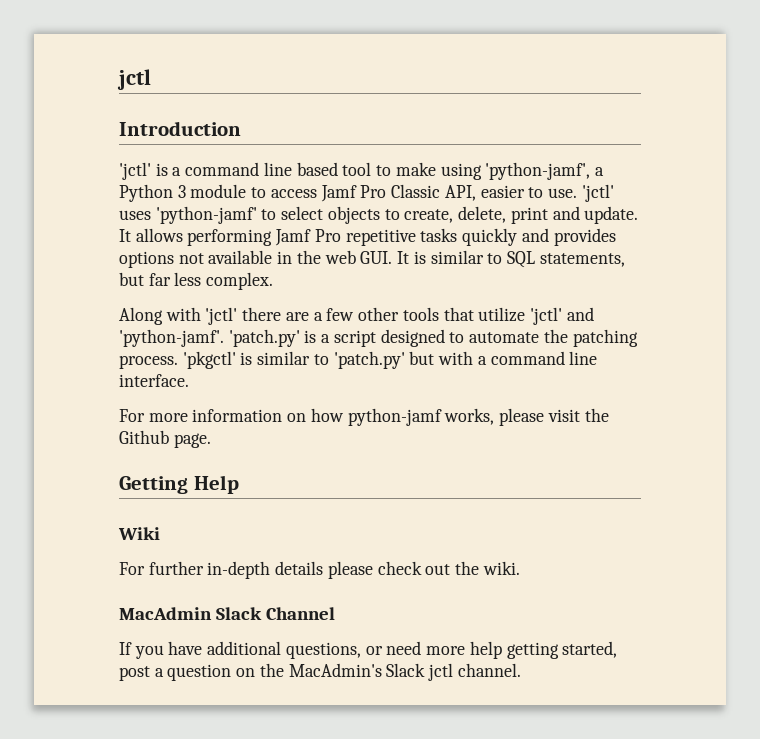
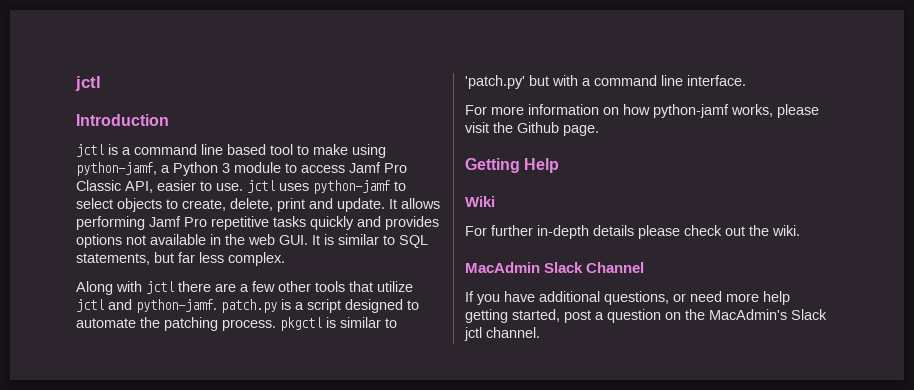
[119,162,151,180] 'jctl' -> [76,144,104,157] jctl
[485,162,591,180] 'python-jamf', -> [76,162,157,176] python-jamf,
[581,184,614,202] [119,206,257,224] 'jctl' uses 'python-jamf' -> [247,180,390,194] jctl uses python-jamf
[205,307,238,325] 'jctl' -> [146,281,174,294] jctl
[529,307,594,325] [119,329,300,347] 'jctl' and 'python-jamf'. 'patch.py' -> [76,299,277,313] jctl and python-jamf. patch.py
[182,351,236,369] 'pkgctl' -> [280,317,322,331] pkgctl

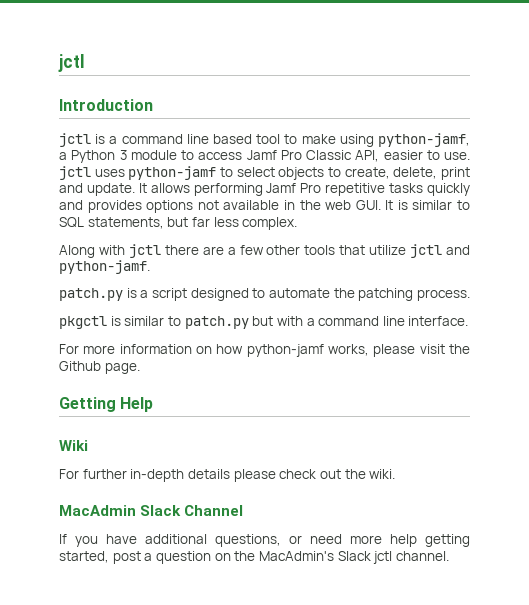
(217, 306) none -> (150, 267) //
(276, 325) none -> (470, 295) //
[465,75,525,89] 'patch.py' -> [184,316,249,329] patch.py

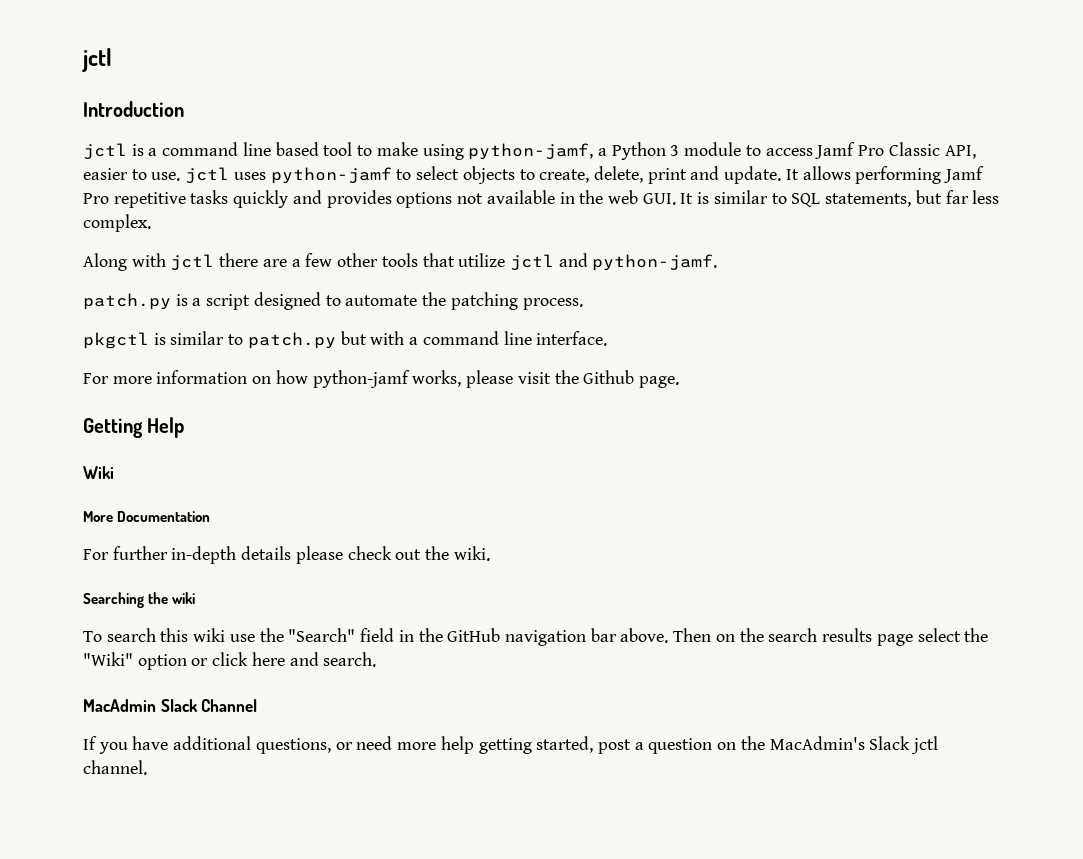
(88, 445) none -> [83,511,211,522] // More Documentation
(396, 474) none -> [83,592,196,608] [83,628,989,646] [83,652,377,670] // Searching the wiki // To search this wiki use the "Search" field in the GitHub navigation bar above. Then on the search results page select the "Wiki" option or click here and search.

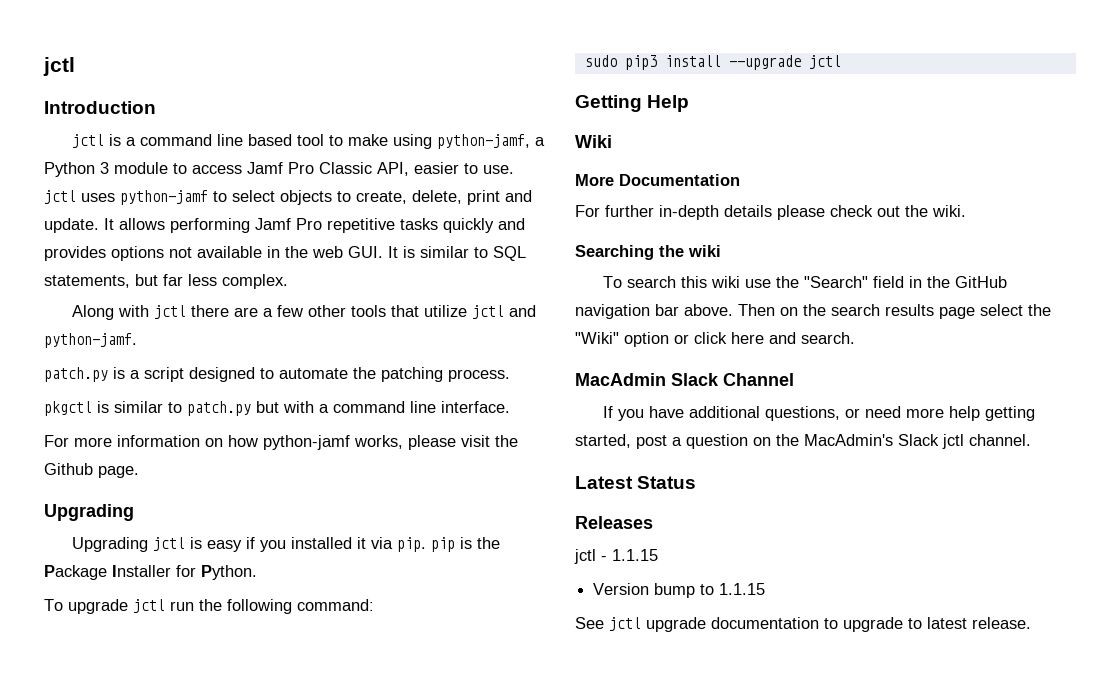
(679, 382) none -> [44,504,134,521] [71,537,500,552] [44,565,257,580] [44,599,374,614] [584,55,841,70] // Upgrading // Upgrading jctl is easy if you installed it via pip. pip is the Package Installer for Python. // To upgrade jctl run the following command: // sudo pip3 install --upgrade jctl
(147, 767) none -> [575,476,697,489] [575,516,653,529] [574,549,658,564] [593,583,766,598] [575,617,1031,632] // Latest Status // Releases // jctl - 1.1.15 // Version bump to 1.1.15 // See jctl upgrade documentation to upgrade to latest release.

——

THE TASK
For the string "jctl", filter the data and copy out each line where it occurs.

ANSWER SPACE
[119,162,151,180] 'jctl' -> [76,144,104,157] jctl
[581,184,614,202] [119,206,257,224] 'jctl' uses 'python-jamf' -> [247,180,390,194] jctl uses python-jamf
[205,307,238,325] 'jctl' -> [146,281,174,294] jctl
[529,307,594,325] [119,329,300,347] 'jctl' and 'python-jamf'. 'patch.py' -> [76,299,277,313] jctl and python-jamf. patch.py
(679, 382) none -> [44,504,134,521] [71,537,500,552] [44,565,257,580] [44,599,374,614] [584,55,841,70] // Upgrading // Upgrading jctl is easy if you installed it via pip. pip is the Package Installer for Python. // To upgrade jctl run the following command: // sudo pip3 install --upgrade jctl
(147, 767) none -> [575,476,697,489] [575,516,653,529] [574,549,658,564] [593,583,766,598] [575,617,1031,632] // Latest Status // Releases // jctl - 1.1.15 // Version bump to 1.1.15 // See jctl upgrade documentation to upgrade to latest release.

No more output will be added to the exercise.